L’intervento di Itago, in un’acquisizione a leva finanziata da Banco Bpm, in cui l’impegno del fondo potrà arrivare fino a 15 milioni di euro, si sta già traducendo nell’inserimento in Operamed di un manager commerciale e uno finanziario. E guarda a possibili acquisizioni per completare la capacità tecnologica e operativa, specie in chiave di sviluppo digitale, in un settore in cui l’evoluzione della strumentazione è rapidissima.

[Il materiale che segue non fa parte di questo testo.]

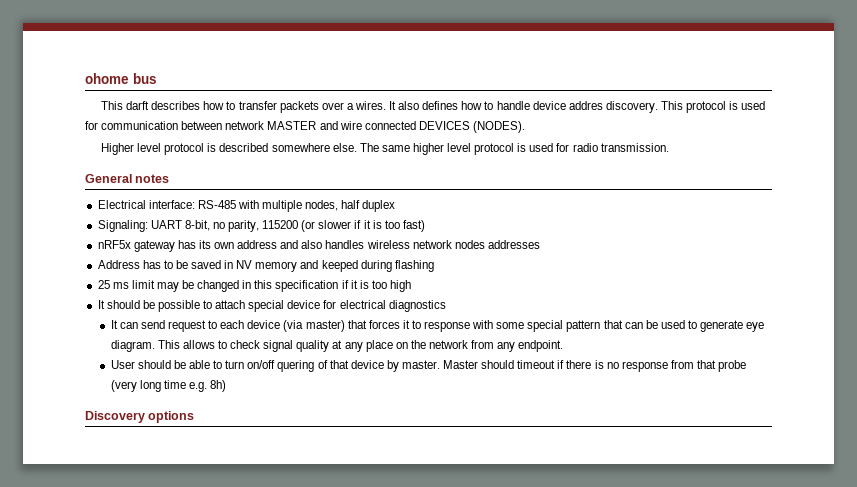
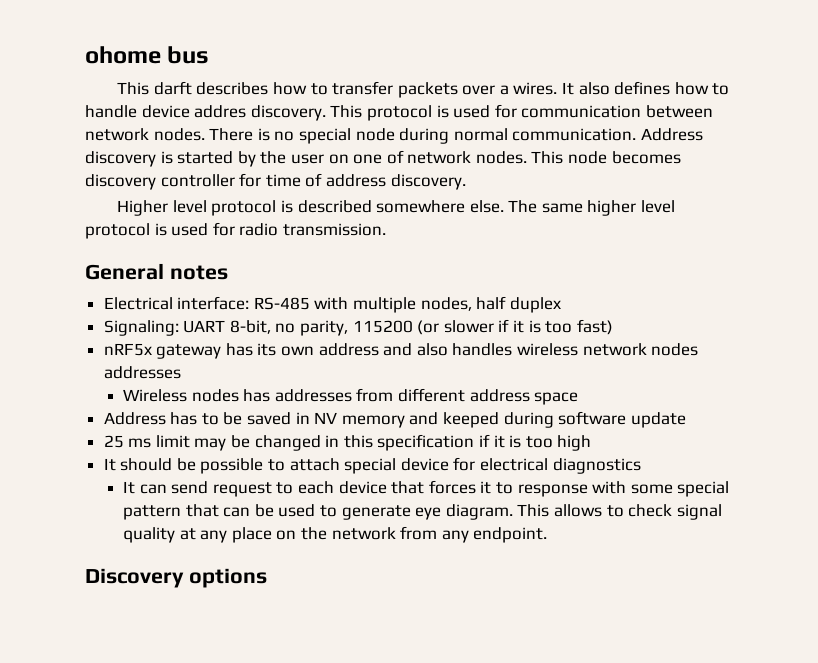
- This protocol is used for communication between network MASTER and wire connected DEVICES (NODES).
+ This protocol is used for communication between network nodes. There is no special node during normal communication. Address discovery is started by the user on one of network nodes. This node becomes discovery controller for time of address discovery.
+ Wireless nodes has addresses from different address space
- Address has to be saved in NV memory and keeped during flashing
+ Address has to be saved in NV memory and keeped during software update
- It can send request to each device (via master) that forces it to response with some special pattern that can be used to generate eye diagram.
+ It can send request to each device that forces it to response with some special pattern that can be used to generate eye diagram.
- User should be able to turn on/off quering of that device by master. Master should timeout if there is no response from that probe (very long time e.g. 8h)

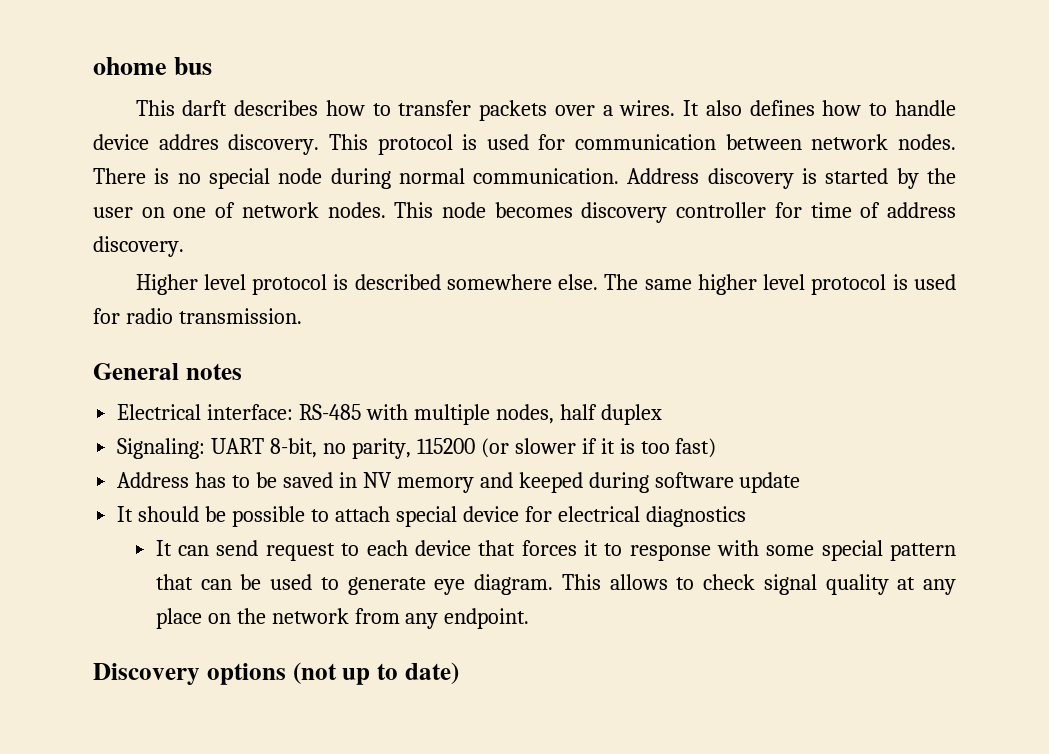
- nRF5x gateway has its own address and also handles wireless network nodes addresses
- Wireless nodes has addresses from different address space
- 25 ms limit may be changed in this specification if it is too high
- Discovery options
+ Discovery options (not up to date)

«In Operamed, si tratta più di strutturare un’organizzazione per far correre l’azienda che di iniettare finanza - dice ancora Tonussi -. L’obiettivo possibile è di raddoppiare in 4-5 anni i ricavi, ribaltando il rapporto di quote tra mercati interno ed esteri». E il dopo? «Non abbiamo fatto ragionamenti. Una quotazione? Vero che, in teoria, per una società con risultati interessanti in un settore come la sanità può essere una soluzione».
Di certo con Operamed, terzo investimento nel primo anno per il fondo Itago IV, che punta a completare la raccolta quest’anno con un obiettivo di 120 milioni, Itago Sgr conferma la scelta di cercare aziende di taglia un po’ più piccola rispetto a quelle tipiche nel mirino dei fondi, con ricavi intorno ai 30 milioni di euro, con potenzialità di crescita su una base di prodotti, tecnologie e posizioni in nicchie di valore e acquisizioni da fare. «Aziende con necessità finanziarie meno spinte e dove invece c’è spazio per un lavoro organizzativo, con aperture verso l’estero e un salto di mentalità, spesso sfruttando i passaggi generazionali – conclude Mondi -. Una fascia di aziende verso cui ci siamo orientati con una scelta ponderata: lì le buone occasioni di investimento abbondano».